Ricca coglie l’assist sul tema dell’importanza dell’awareness: “Il fattore umano resta elemento centrale di criticità. E’ il dipendente, nella maggior parte dei casi, ad aprire le porte agli hacker, per quanto inconsapevole; purtroppo la robustezza di una catena di protezione si misura proprio in relazione all’anello più debole”. Nella catena poi ci sono anche i partner di business e gli attori della supply chain, “per cui il lavoro di awareness dovrebbe essere effettivamente valutato a 360 gradi e si dovrebbe parlare di supply chain awareness, includendo quindi anche – per esempio – le verifiche sulle forniture dei materiali”. Formazione, test sul campo, simulazioni anche in condizioni difficili da gestire dovrebbero entrare tra le pratiche comuni. “Soc non integrati con i Siem, l’assenza di threat modeling e di policy, rappresentano poi gli ulteriori elementi critici a fronte dei quali anche la migliore delle tecnologie può poco”, chiude Ricca.
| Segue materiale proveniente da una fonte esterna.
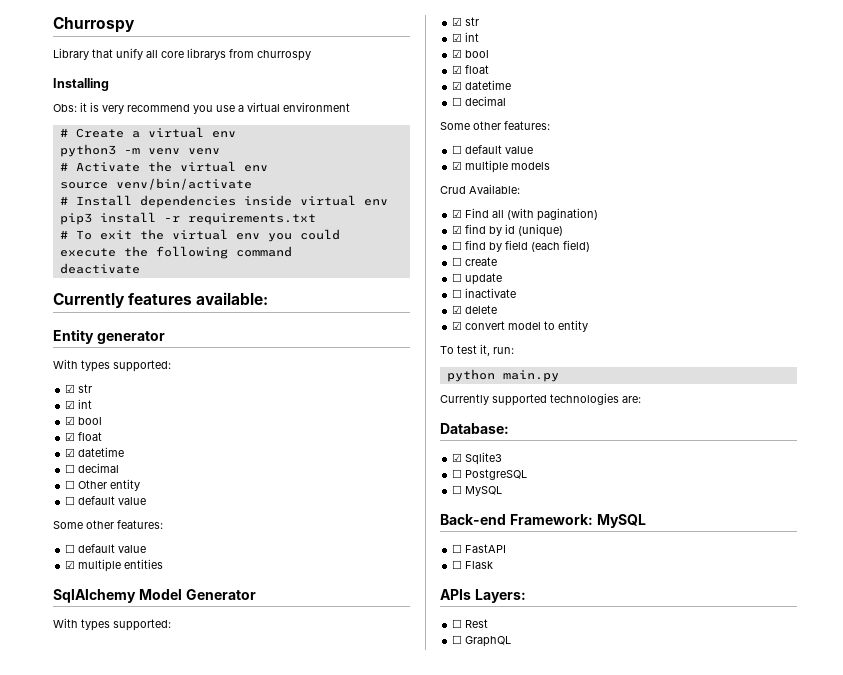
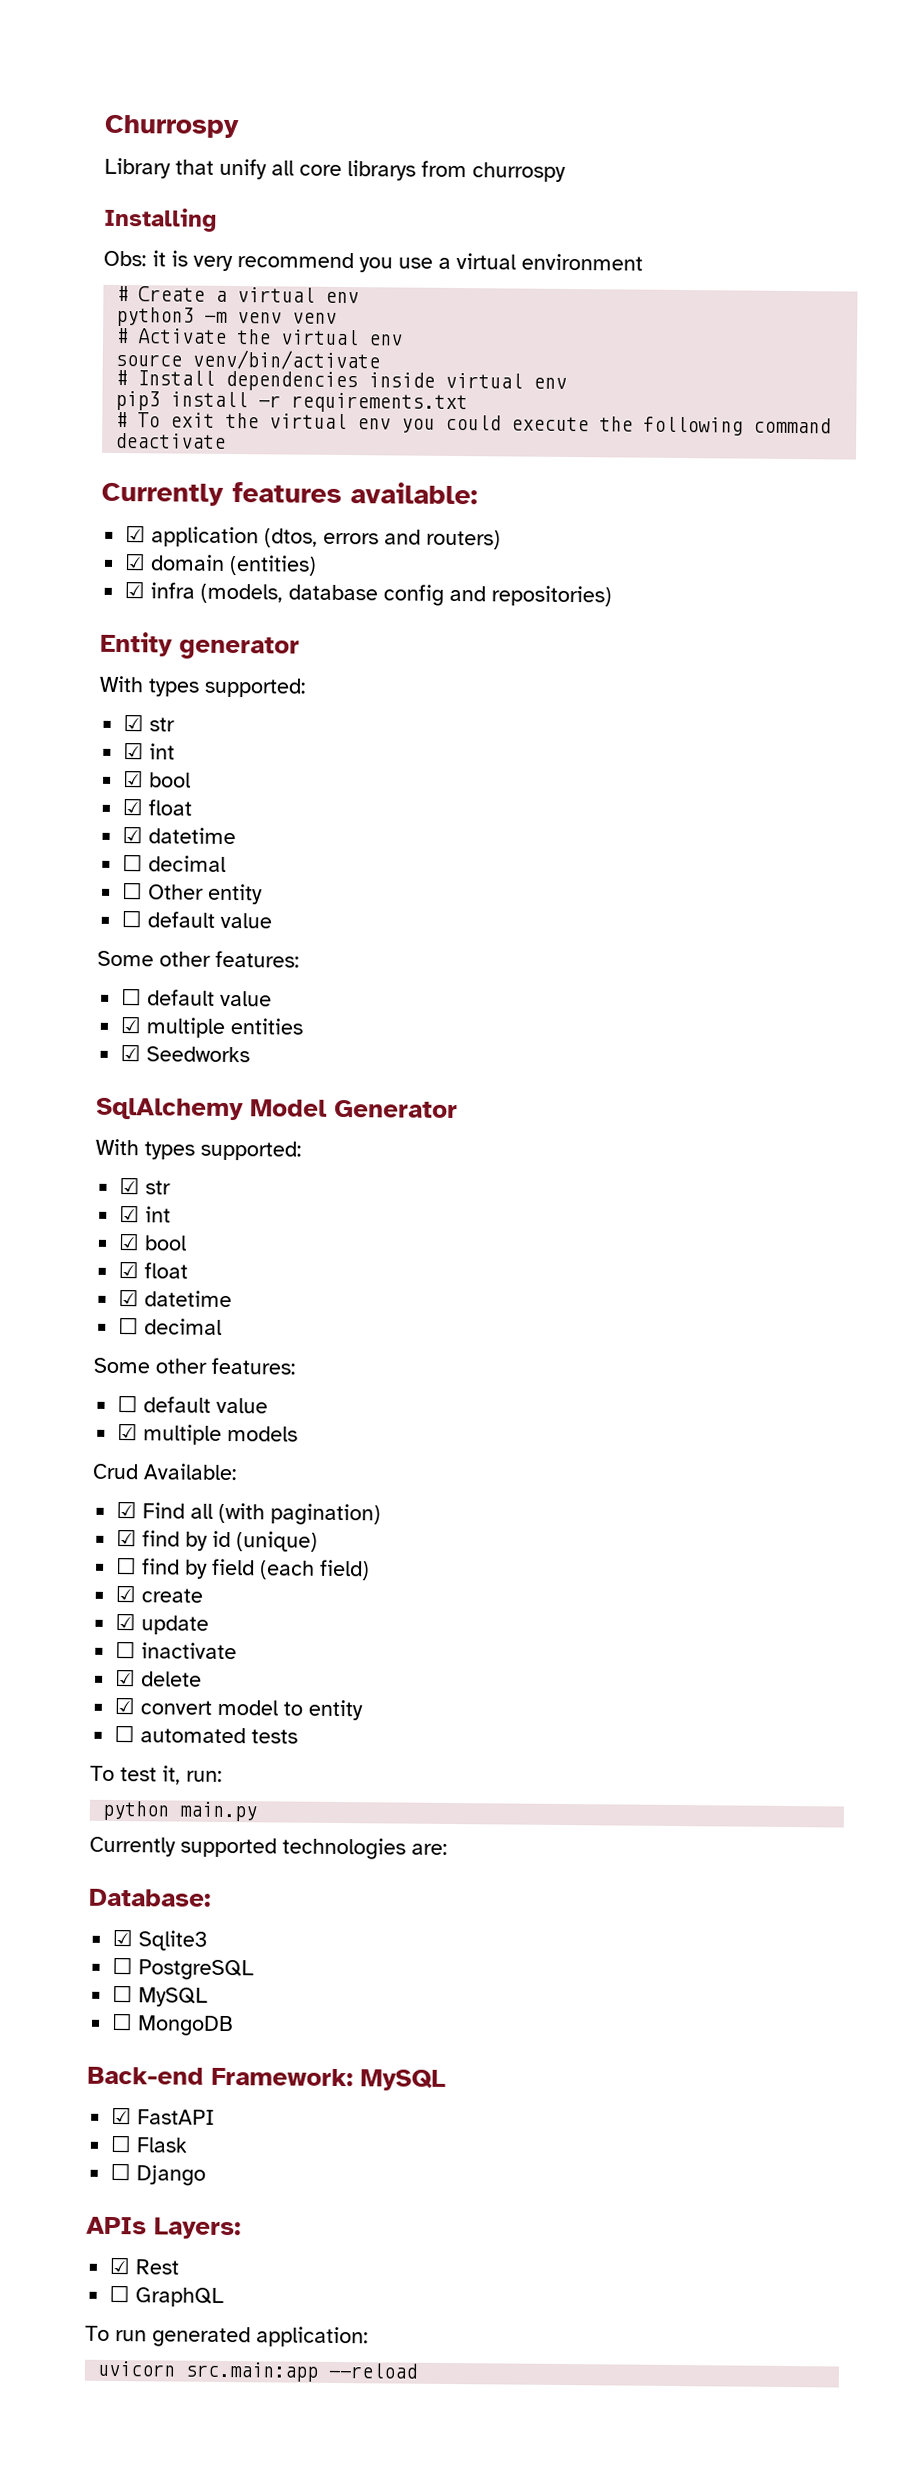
(269, 298) none -> [125,525,502,550] [124,553,318,576] [124,581,613,607] // ☑ application (dtos, errors and routers) // ☑ domain (entities) // ☑ infra (models, database config and repositories)
(164, 564) none -> [120,1044,251,1063] // ☑ Seedworks
[452,257,463,266] ☐ -> [115,1585,137,1603] ☑
[452,273,463,282] ☐ -> [115,1613,137,1631] ☑
(589, 326) none -> [114,1725,299,1744] // ☐ automated tests
(503, 491) none -> [111,2012,235,2037] // ☐ MongoDB
[452,544,463,553] ☐ -> [111,2106,133,2125] ☑
(494, 565) none -> [110,2162,207,2186] // ☐ Django
[452,619,463,628] ☐ -> [109,2256,131,2275] ☑
(512, 641) none -> [85,2325,369,2348] [97,2360,419,2382] // To run generated application: // uvicorn src.main:app --reload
Hype in calo su Nft e Metaverso, occhio a blockchain
Si è visto nel corso dell’ultimo anno come anche le “crisi” delle cryptovalute abbia contribuito all’evoluzione del ransomware; Marcis sottolinea a questo riguardo che “per il 2023 assisteremo allo scemare di interesse nei confronti degli Nft e del metaverso, ma non delle blockchain” vero territorio di frontiera e alla base della registrazione sicura e decentralizzata delle transazioni che riguardano le criptovalute, per questo gli attaccanti saranno attirati da siti che agiscono da banche e broker specializzati in moneta digitale, senza tuttavia essere vincolati agli stessi obblighi assicurativi e di trasparenza dei tradizionali istituti finanziari, mentre si assisterà senza dubbio “ad un incremento del rischio proprio riguardo l’utilizzo delle criptovalute in relazione alle problematiche di exchange ed alle relative piattaforme”.
Industria 4.0, OT e IT richiedono competenze
“Attacchi IT e OT sono strettamente correlati, il confine è sempre più sfumato. Anzi, vi è come una sorta di permeabilità tra le due sfere funzionale alla valorizzazione dei dati, ma anche in grado di incrementare le vulnerabilità”, spiega Marcis. Si pensi anche solo ai dispositivi IoT non protetti a partire dalla componentistica utilizzata. “Le aziende acquisiscono consapevolezza in proposito ma – interviene Vercesi – si fatica a reperire talenti in grado di comprendere a fondo le tecnologie e di valutarne effettivamente il grado di sicurezza”. Anche per questo nel 2023 gli ambienti OT/Ics (Operational Technology/Industrial Control Systems) saranno tra quelli maggiormente colpiti dalla carenza di competenze nella sicurezza. Ricca: “Bene, nella protezione IT/OT, l’attenzione oggi più elevata anche da parte dei regolamentatori, siano essi di settore o governativi. Anche considerando come oggi la partita la partita della sicurezza dei componenti” non sia solo sfida tecnologica ma anche geopolitica. Sempre in ambito IT/OT è interessante segnalare il lancio di Trend Micro in questi giorni relativo a CTone, la nuova società controllata che si focalizzerà sulla cybersecurity di avanguardia per le reti 5G. CTone servirà le organizzazioni che hanno bisogno di integrare le risorse per combattere in modo efficace le minacce che emergono nelle reti 5G private.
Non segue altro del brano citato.